(Planet Me)
Tuesday, December 20, 2011
MANIC STREET PREACHERS - “A Night of National Treasures” - 17 December 2011, London o2 Arena

20 years. 38 singles. 40 gigs. It's been a long journey. When the Manics came into my life, they were three singles old : “Motown Junk” was my entry point. Their entire discography consisted of nine songs. I was the shy, scared virgin. At lost in a world I neither liked, nor understood. A cruel land that was made of poverty and little joy. A typical teenage world then. In many ways, not much has changed since then.

Ten albums, two marriages, two divorces, two children, ten homes, fourteen jobs, countless funerals later, and here we all are again. I never thought, when they first pounced on the stage to 400 people at Leicester University on 30th January 1992, that 239 months, 7,263 days after I first saw them, I am still here. Still as excited as ever.


I never thought I'd be watching them in the biggest indoor venue in Europe, selling out, and performing a three hour set of 38 singles. I never thought I'd be nudging 40, jumping around, and shouting “rain down alienation - leave this country” as if it were still part of my very soul's DNA. The world changes, and we change the world with what we do, but also, we make the best of the world we can. How few songs ever capture so utterly the complete contempt with which I percieved the world as a child, and also, the same complete sense of betrayal with human potential that still is within me. Certainly, every agent defects, every artist sells out, and everyone is changed in small ways (at least), the question is how much one changes, and how much one resists the creeping tendrils of conformity. Yes, I may wear a suit, I may recognise I cannot instigate intellectual revolution, but I still want more than the world is prepared to offer, and much more than the world wants the future to be.

If this is a goodbye, then what a farewell this is. A defiant victory or something.


After 20 years though, and easily 10 years since their peak, the Manics have become almost just another band : yes, they make records and play live and sell T-shirts, just like other bands. But they are not like other bands. Even at the time of the chronically misunderstood “This Is My Truth”, the first concept album about depression and inertia and the failure of ambition to bring contentment (a charge echoed narrowly by Pulp's equally obtuse “This Is Hardcore”), when the band frequently toured arenas with enormous staging, even then, it felt like a kind of aberration – that the band would be so big and yet still strive to reach each of us. In the first ten years their rise was unstoppable. The final ten, their decline was palpable. Each album sold less, and featured more and more unessential material. After twenty years, you start to run out of things to say and exciting ways to say them. You have to keep trying. And here, the Manics recreate for one night, perhaps as a bookend, the kind of essential, pinned-to-the-wall fervour and relevance they held for so long and also, if this is the end, to go out in one final, defiant act of celebratory glory before they disappear. At least we had this.

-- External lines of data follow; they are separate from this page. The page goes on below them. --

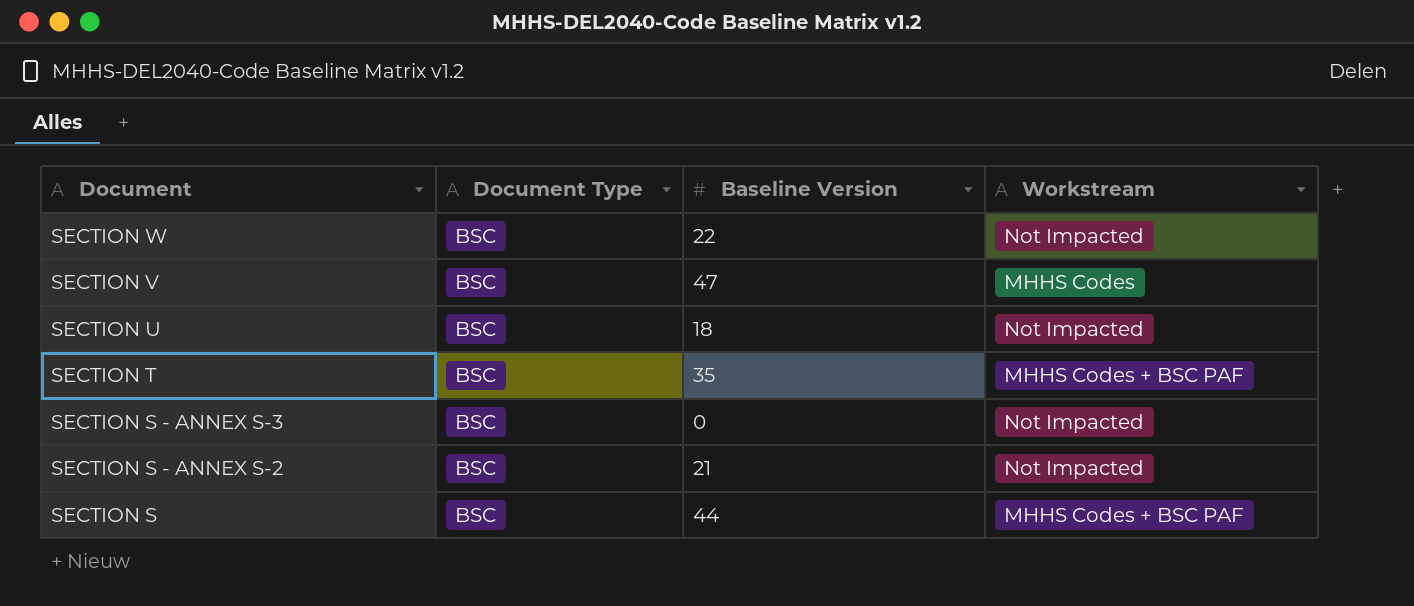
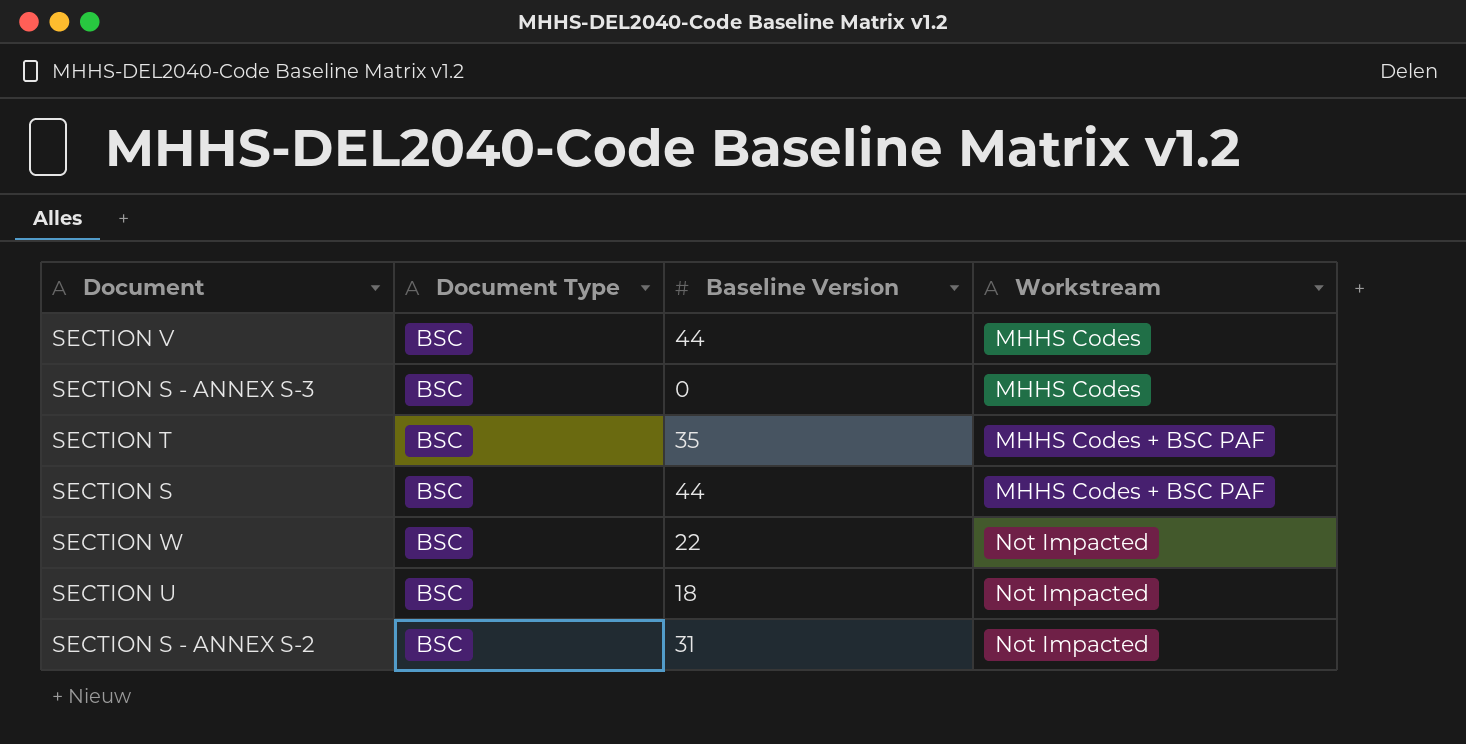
row order: Document descending -> Workstream ascending
SECTION V | Baseline Version: 47 -> 44
SECTION S - ANNEX S-3 | Workstream: Not Impacted -> MHHS Codes
SECTION S - ANNEX S-2 | Baseline Version: 21 -> 31

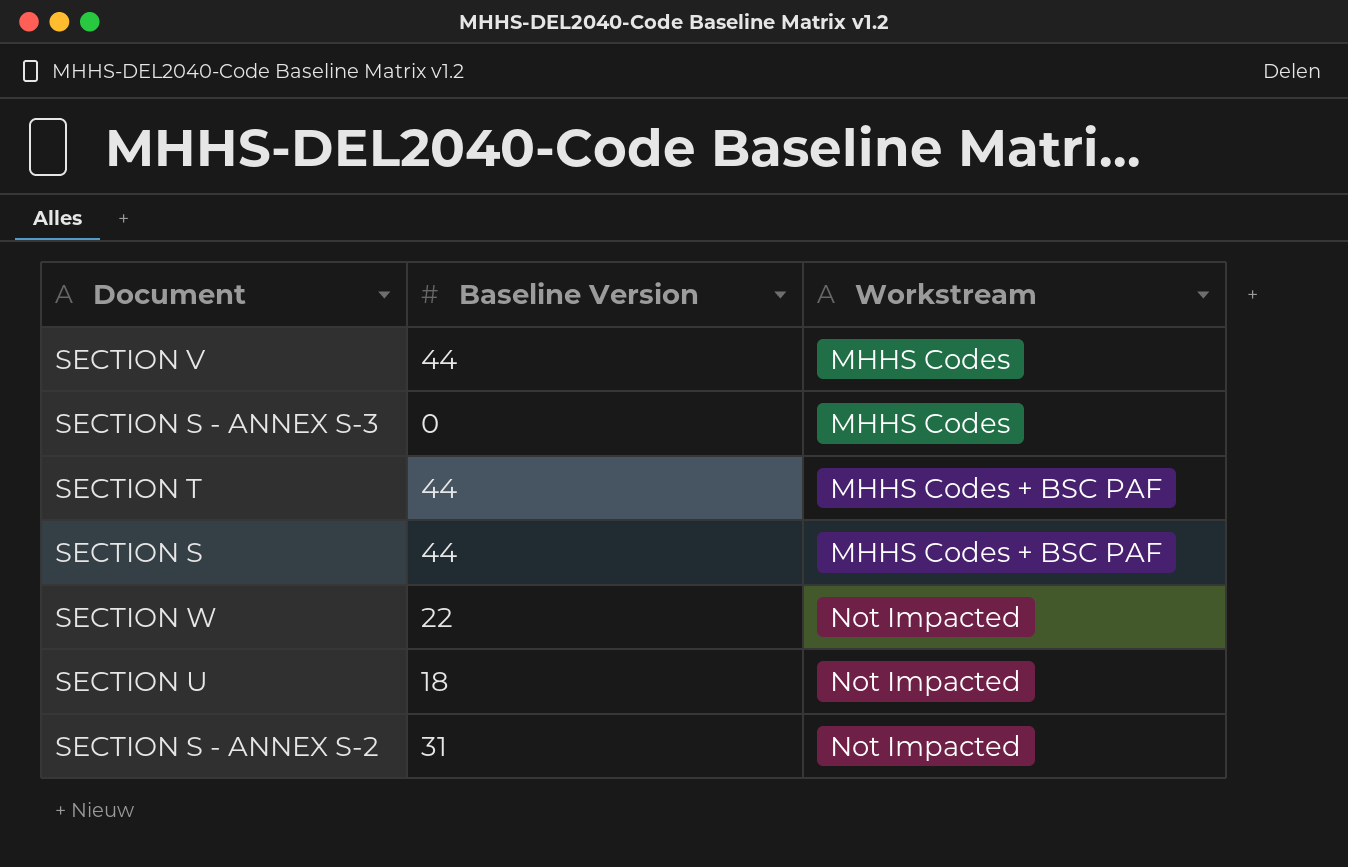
column Document Type | position: 2 -> none
SECTION T | Baseline Version: 35 -> 44

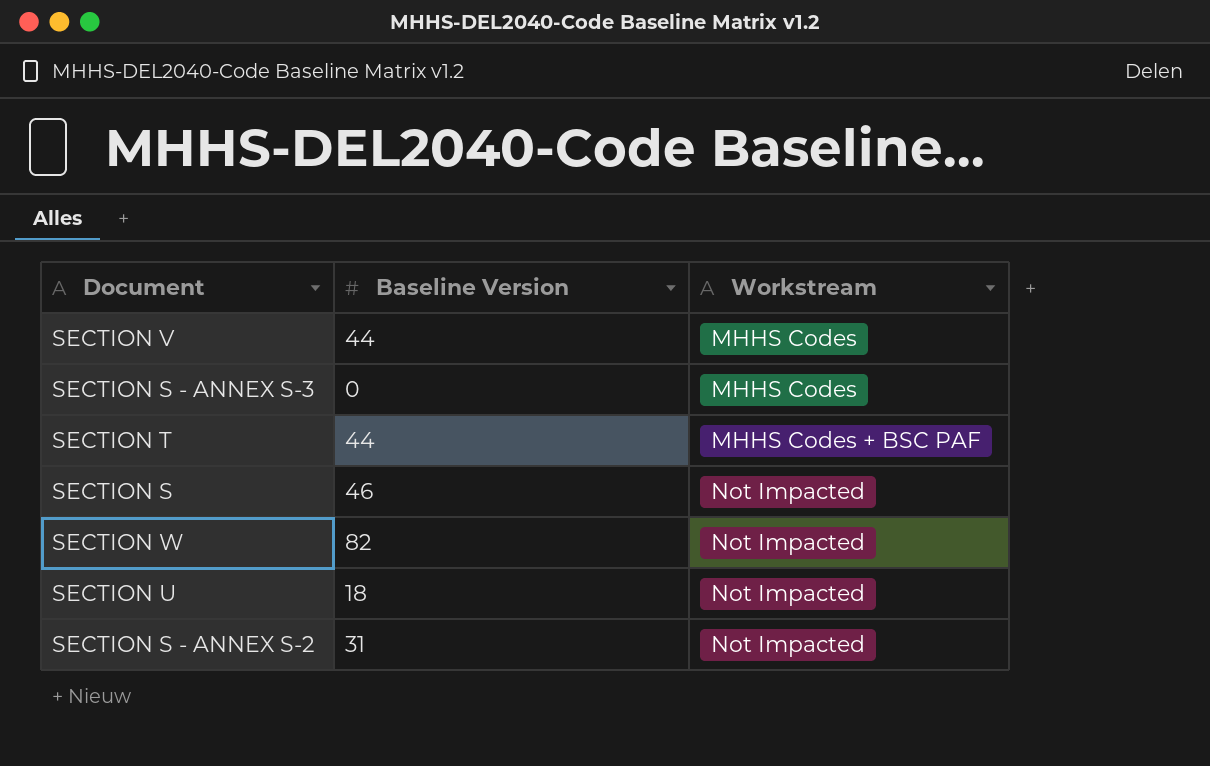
SECTION S | Baseline Version: 44 -> 46
SECTION S | Workstream: MHHS Codes + BSC PAF -> Not Impacted
SECTION W | Baseline Version: 22 -> 82

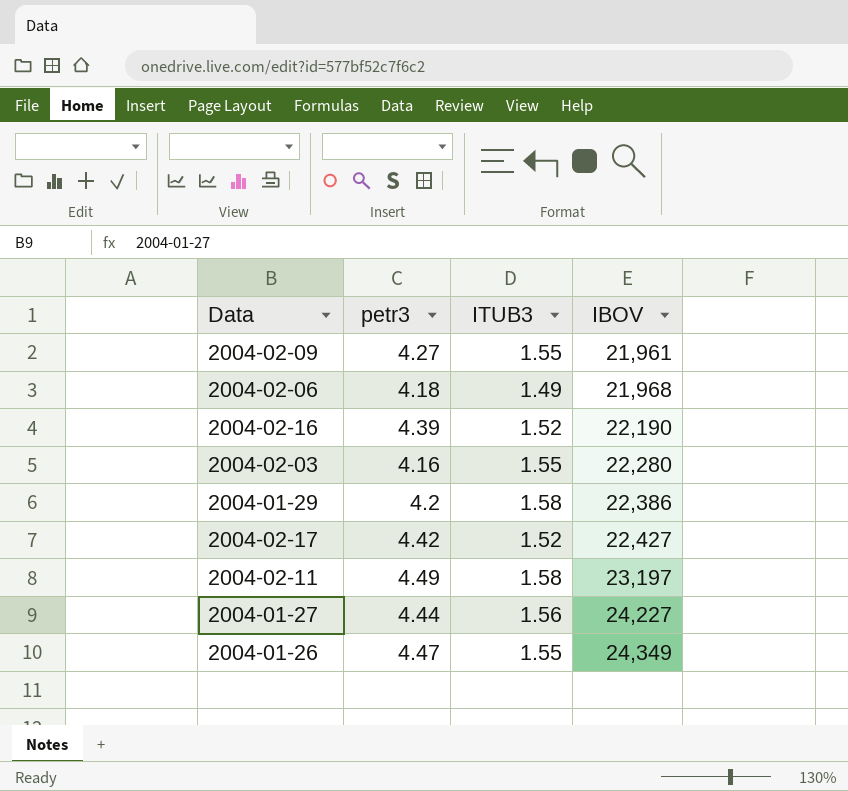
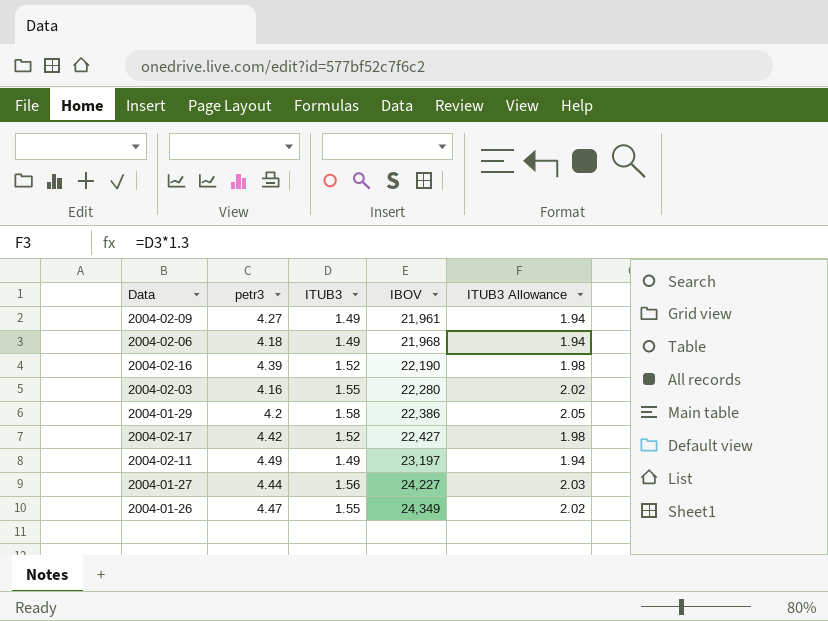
column ITUB3 Allowance | formula: none -> [ITUB3] * 1.3
2004-02-09 | ITUB3: 1.55 -> 1.49
2004-02-11 | ITUB3: 1.58 -> 1.49

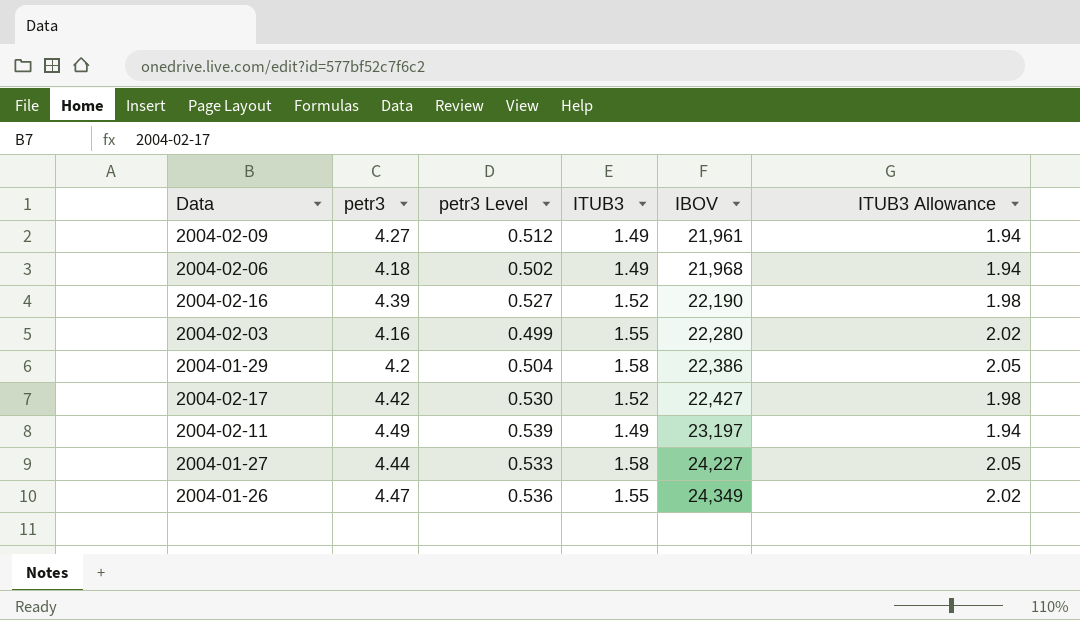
column petr3 Level | formula: none -> [petr3] * 0.12
2004-01-27 | ITUB3: 1.56 -> 1.58
2004-01-27 | ITUB3 Allowance: 2.03 -> 2.05

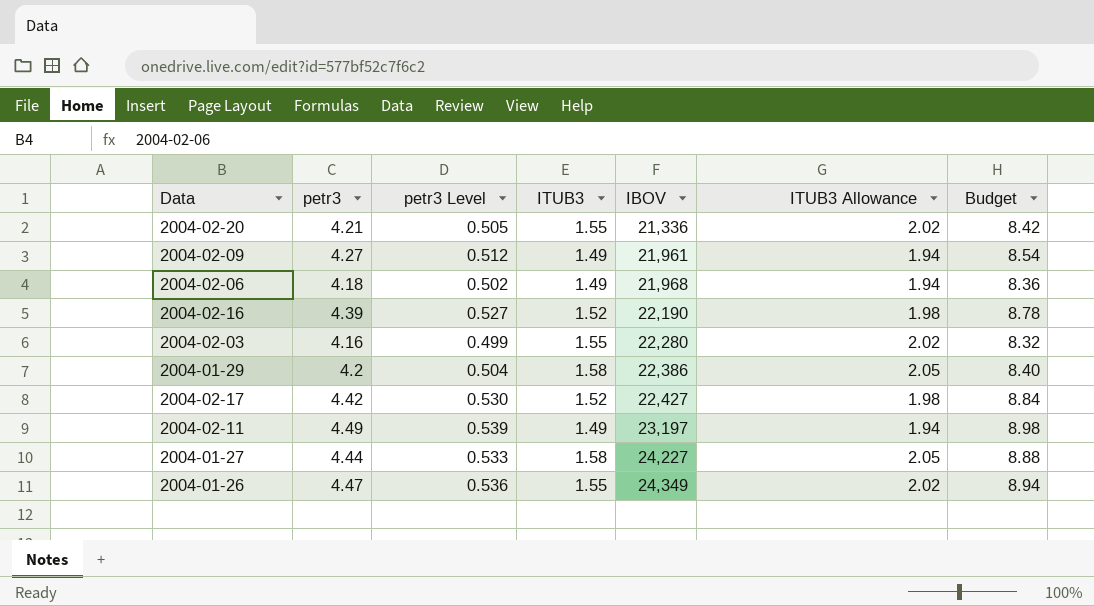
column Budget | formula: none -> [petr3] * 2
row 2004-02-20: none -> 4.21 | 0.505 | 1.55 | 21,336 | 2.02 | 8.42

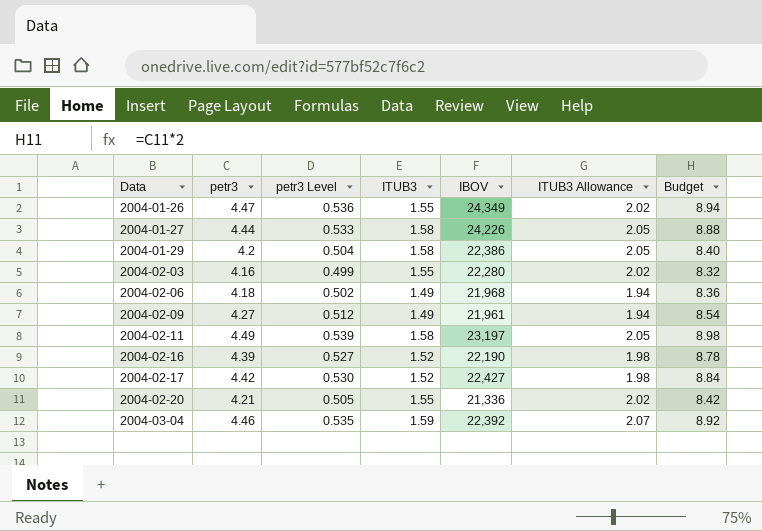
row order: IBOV ascending -> Data ascending
2004-01-27 | IBOV: 24,227 -> 24,226
2004-02-11 | ITUB3: 1.49 -> 1.58
2004-02-11 | ITUB3 Allowance: 1.94 -> 2.05
row 2004-03-04: none -> 4.46 | 0.535 | 1.59 | 22,392 | 2.07 | 8.92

But the O2 can be a soulless lump of a venue. Designed to resemble each heavily sponsored American Photocopier Arena from the off, this venue, buried inside the heart of a crudely designed entertainment complex of bars, restaurants, cinemas, is a machine designed to extract money in return for entertainment. And this, though presented as entertainment, is so much more than that, some populist art that communicates a world. The O2 meanwhile, is a frosty cavern, with 4,500 people thrown through each entrance every 45 minutes (100 people per minute, or 3 seconds per person per line). I arrive at 7.00, and the queue snakes around like some kind of bizarrre, glitter laden post-Christmas Harrods sale. Home made, paper thin t-shirts and skin made of cold bristles. People of all ages, from the once-in-a-lifetime thirteen year olds who've never seen them before that will speak of tonight with reverence in 20 years time, to grizzled fortysomethings for whom this is the inevitable splitting-up gig that we all know must one day come for each band we love.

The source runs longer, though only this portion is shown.